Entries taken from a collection
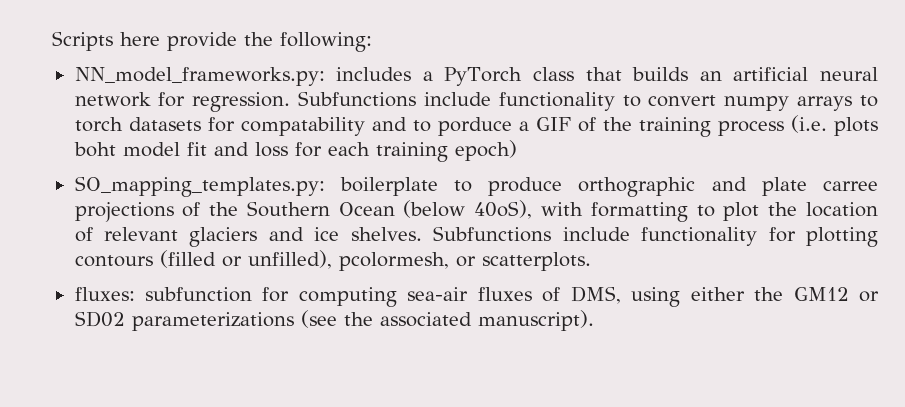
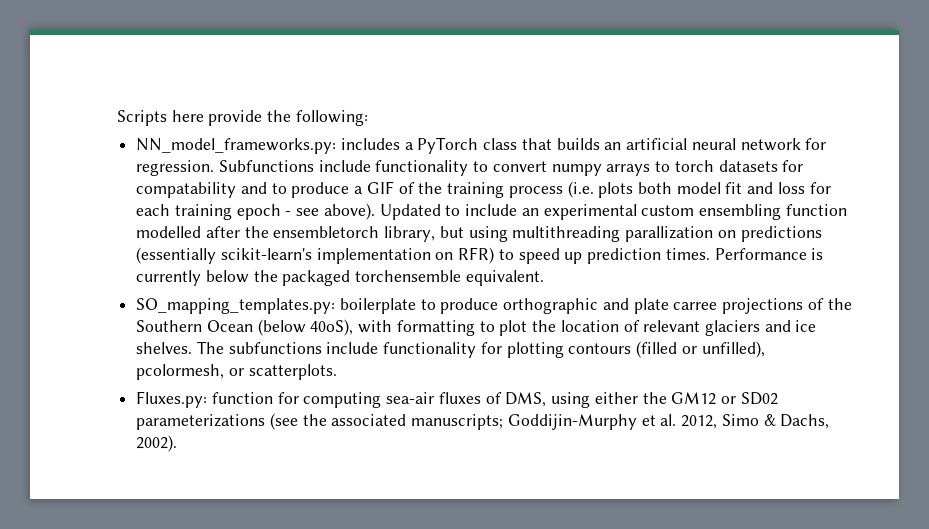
[437,117,512,136] porduce -> [291,182,350,198] produce
[73,142,116,157] boht -> [637,182,672,194] both
[454,140,517,161] epoch) -> [236,203,847,220] [136,226,822,242] [136,247,824,264] [136,270,544,286] epoch - see above). Updated to include an experimental custom ensembling function modelled after the ensembletorch library, but using multithreading parallization on predictions (essentially scikit-learn's implementation on RFR) to speed up prediction times. Performance is currently below the packaged torchensemble equivalent.
[433,226,552,242] Subfunctions -> [196,341,322,354] The subfunctions
[74,287,253,302] fluxes: subfunction -> [136,391,273,408] Fluxes.py: function
[477,310,594,331] manuscript). -> [411,414,830,430] [136,435,178,452] manuscripts; Goddijin-Murphy et al. 2012, Simo & Dachs, 2002).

* [Problem]: Repeat the records above word for word, keeping no pictures in the copy.

* [Result of this exercise]:
[437,117,512,136] porduce -> [291,182,350,198] produce
[73,142,116,157] boht -> [637,182,672,194] both
[454,140,517,161] epoch) -> [236,203,847,220] [136,226,822,242] [136,247,824,264] [136,270,544,286] epoch - see above). Updated to include an experimental custom ensembling function modelled after the ensembletorch library, but using multithreading parallization on predictions (essentially scikit-learn's implementation on RFR) to speed up prediction times. Performance is currently below the packaged torchensemble equivalent.
[433,226,552,242] Subfunctions -> [196,341,322,354] The subfunctions
[74,287,253,302] fluxes: subfunction -> [136,391,273,408] Fluxes.py: function
[477,310,594,331] manuscript). -> [411,414,830,430] [136,435,178,452] manuscripts; Goddijin-Murphy et al. 2012, Simo & Dachs, 2002).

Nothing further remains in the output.